Do you think you'll be using them next season (for 2012 kids)? And are you moving? I thin I remember you saying you are moving in the near future. Because I remember you announcing buying these guys and I am super impressed by them. I'd love to reserve a doe kid by one of them next spring if you aren't a thousand miles away.


----------



## bleatinghearts (Feb 26, 2010)

They are adorable!


----------



## firelight27 (Apr 25, 2009)

I wanna reserve a kid out of Pantera too if possible in 2012...get in there way ahead of time! Lol.


----------



## kelebek (Oct 5, 2007)

Firelight27 - send me an email at [email protected] or you can hit me up on Facebook IM - and we can chit chat!!!


----------



## milk and honey (Oct 31, 2010)

Lovely boys! and what beautiful colors!


----------



## kelebek (Oct 5, 2007)

Thank you!


----------



## myfainters (Oct 30, 2009)

Well you KNOW how I feel about Polled AND moonspots! Congrats!


----------



## jduwall (Aug 7, 2009)

:leap: :clap: Wow..they are beautiful~~!! congrats...


----------



## WalnutGroveFarm (Sep 27, 2008)

They are gorgeous congrats.


----------



## Calico Patch Farm (Mar 8, 2011)

They look amazing!
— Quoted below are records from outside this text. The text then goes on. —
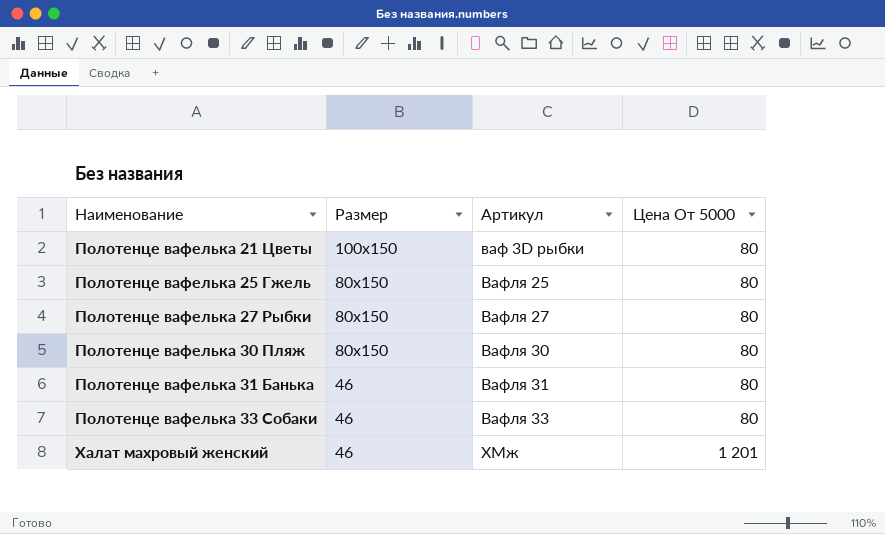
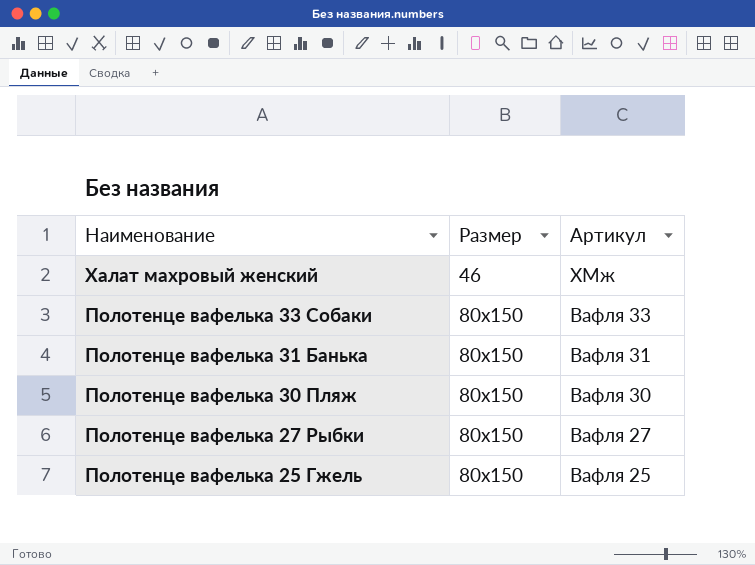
row order: Наименование ascending -> Наименование descending
column Цена От 5000 | position: 4 -> none
row Полотенце вафелька 21 Цветы: 100х150 | ваф 3D рыбки | 80 -> none
Полотенце вафелька 33 Собаки | Размер: 46 -> 80х150
Полотенце вафелька 31 Банька | Размер: 46 -> 80х150

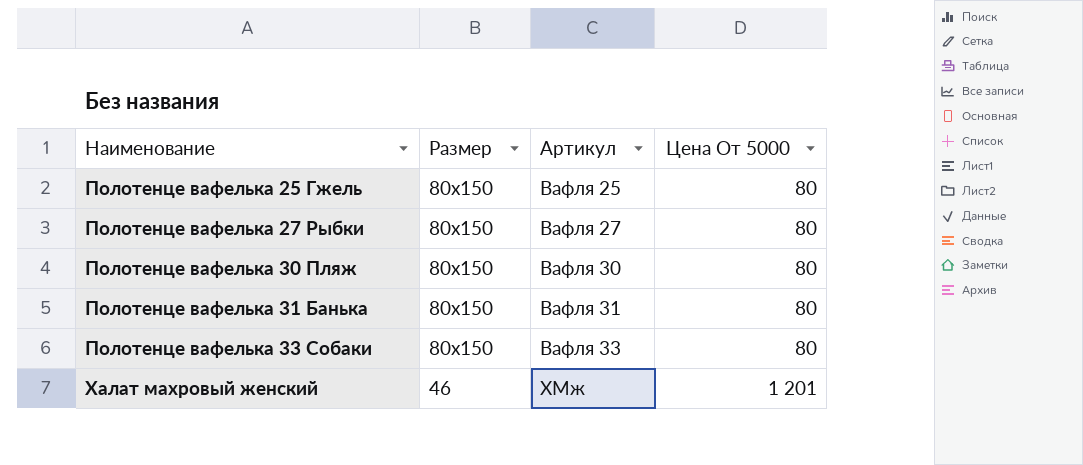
row order: Наименование descending -> Наименование ascending
column Цена От 5000 | position: none -> 4

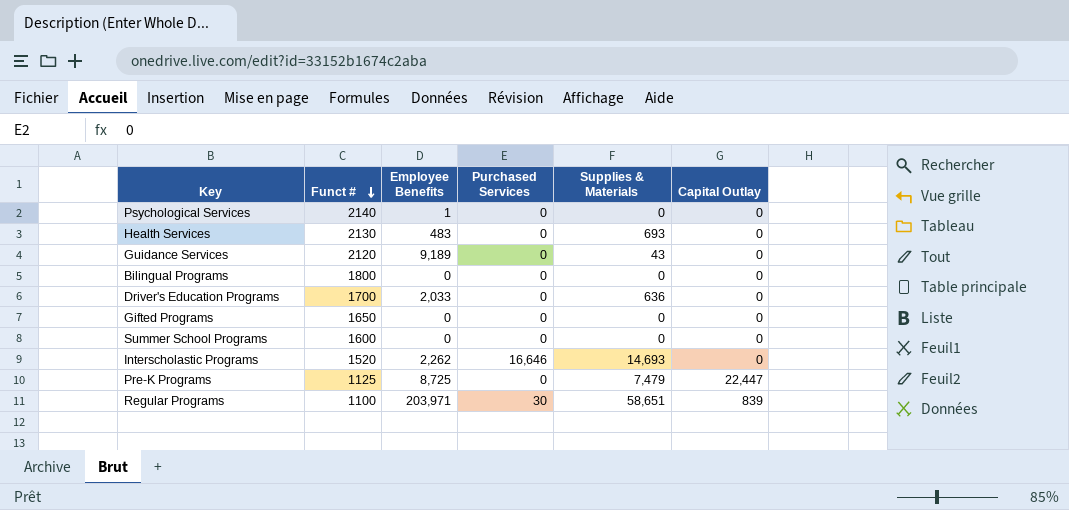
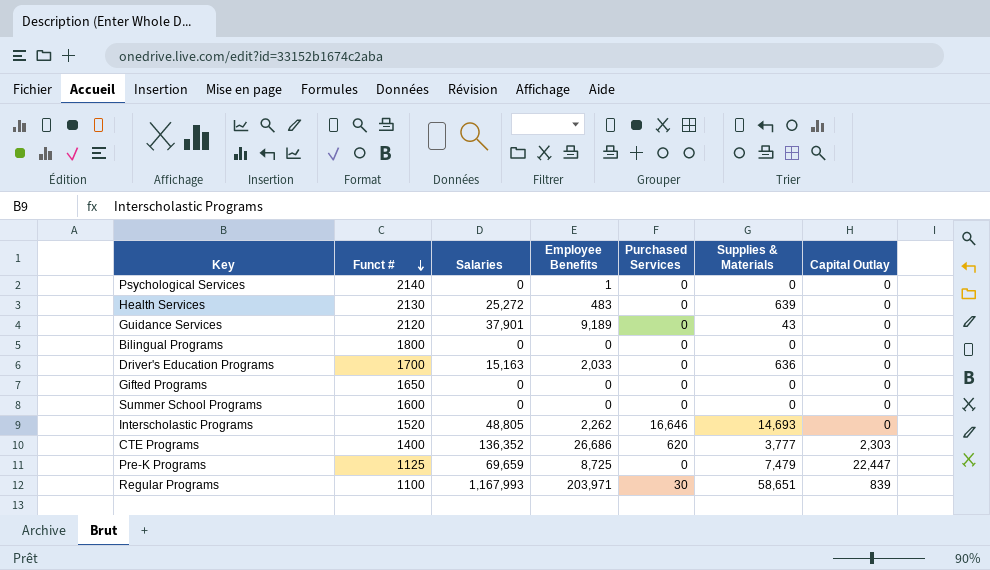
column Salaries | position: none -> 3
Health Services | Supplies & Materials: 693 -> 639
row CTE Programs: none -> 1400 | 136,352 | 26,686 | 620 | 3,777 | 2,303

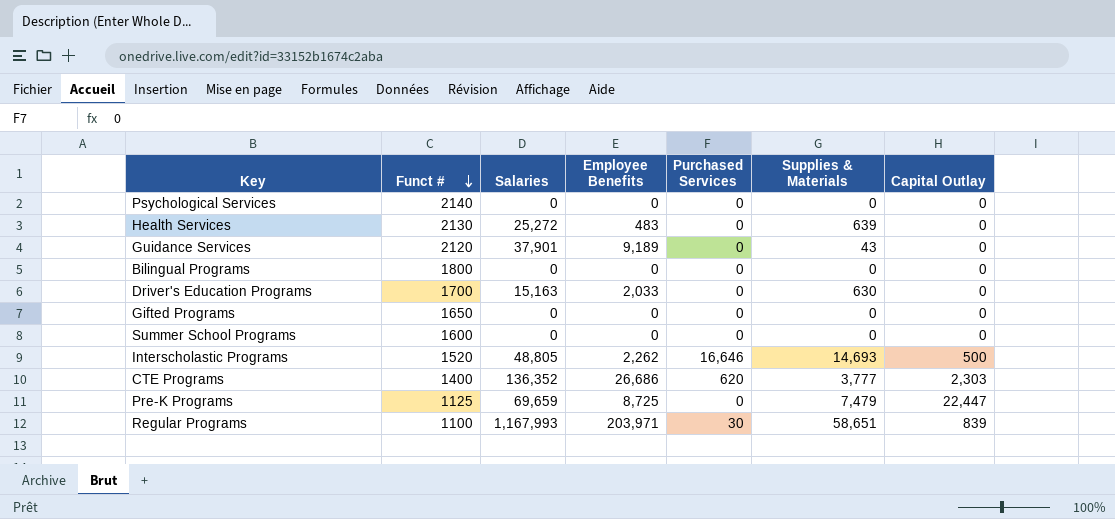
Psychological Services | Employee Benefits: 1 -> 0
Driver's Education Programs | Supplies & Materials: 636 -> 630
Interscholastic Programs | Capital Outlay: 0 -> 500

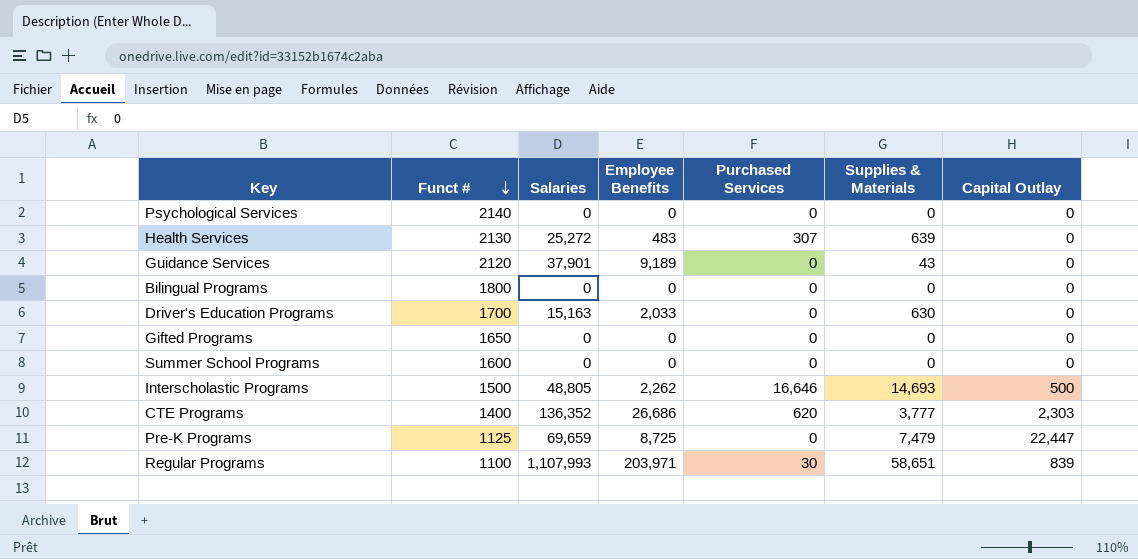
Health Services | Purchased Services: 0 -> 307
Interscholastic Programs | Funct #: 1520 -> 1500
Regular Programs | Salaries: 1,167,993 -> 1,107,993

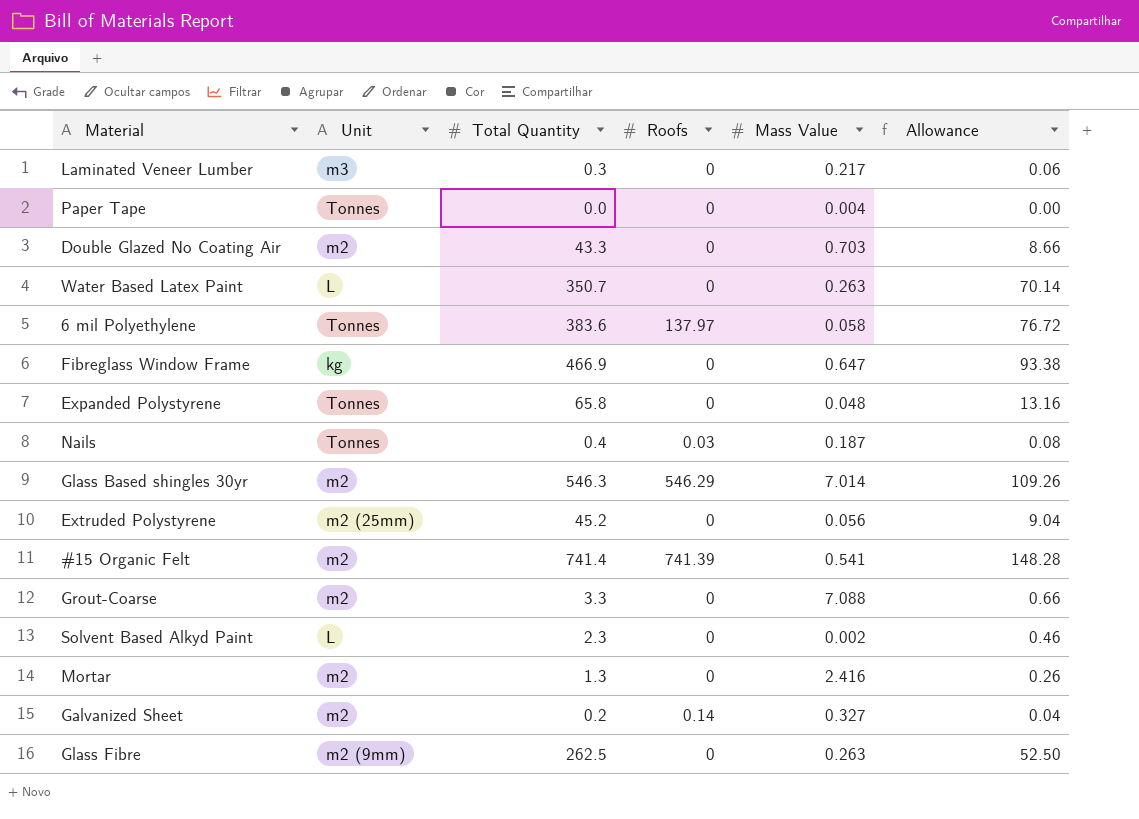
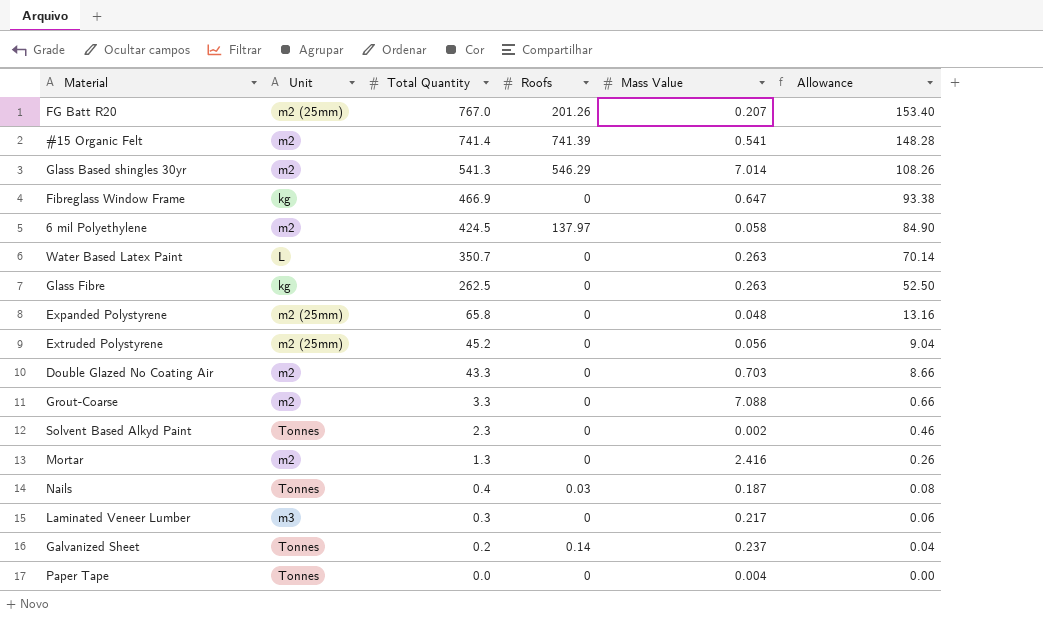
row order: none -> Total Quantity descending
row FG Batt R20: none -> m2 (25mm) | 767.0 | 201.26 | 0.207 | 153.40
Glass Based shingles 30yr | Total Quantity: 546.3 -> 541.3
Glass Based shingles 30yr | Allowance: 109.26 -> 108.26
6 mil Polyethylene | Unit: Tonnes -> m2
6 mil Polyethylene | Total Quantity: 383.6 -> 424.5
6 mil Polyethylene | Allowance: 76.72 -> 84.90
Glass Fibre | Unit: m2 (9mm) -> kg
Expanded Polystyrene | Unit: Tonnes -> m2 (25mm)
Solvent Based Alkyd Paint | Unit: L -> Tonnes
Galvanized Sheet | Unit: m2 -> Tonnes
Galvanized Sheet | Mass Value: 0.327 -> 0.237

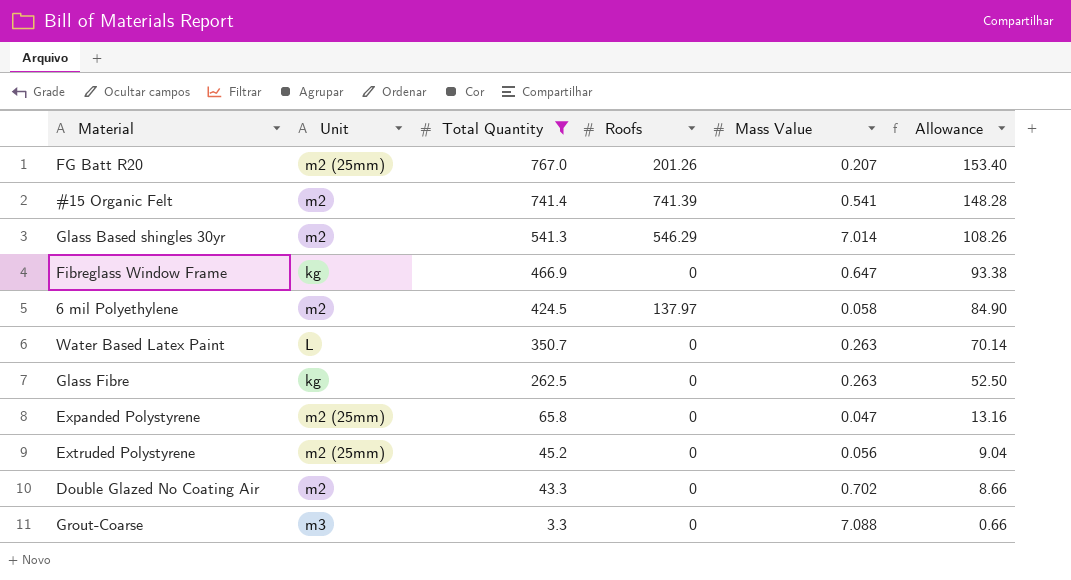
filter: none -> Total Quantity >= 3.3
Expanded Polystyrene | Mass Value: 0.048 -> 0.047
Double Glazed No Coating Air | Mass Value: 0.703 -> 0.702
Grout-Coarse | Unit: m2 -> m3

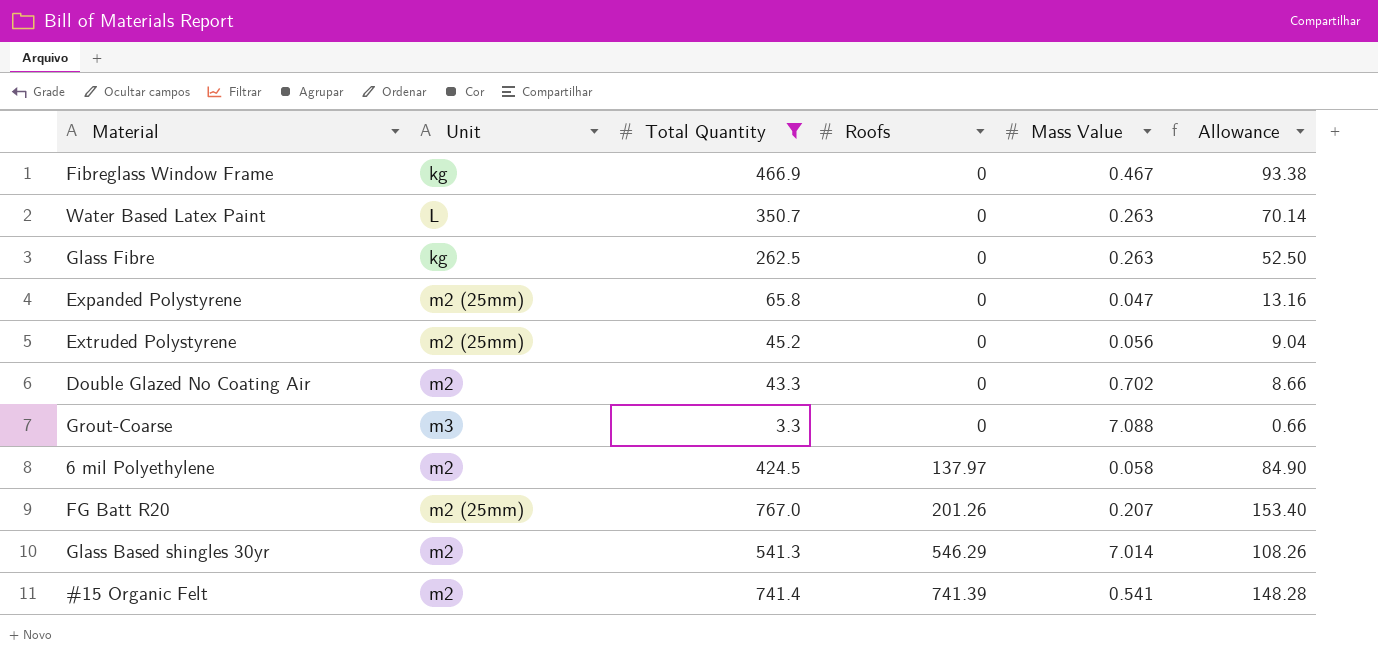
row order: Total Quantity descending -> Roofs ascending
Fibreglass Window Frame | Mass Value: 0.647 -> 0.467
I wish I lived closer to you! :wink:


----------



## freedomstarfarm (Mar 25, 2011)

Very cute!


----------



## Mon Reve Farm (Jun 25, 2010)

CONGRATS!


----------



## liz (Oct 5, 2007)

Congratulations!! What great additions they will be :leap:


----------



## kelebek (Oct 5, 2007)

Thank you all!!!

Calico - I do ship - LOL!


----------



## TinyHoovesRanch (Jan 16, 2010)

AWWWW I WANT A KID OUTA THEM!!!

Hmmmm lol


----------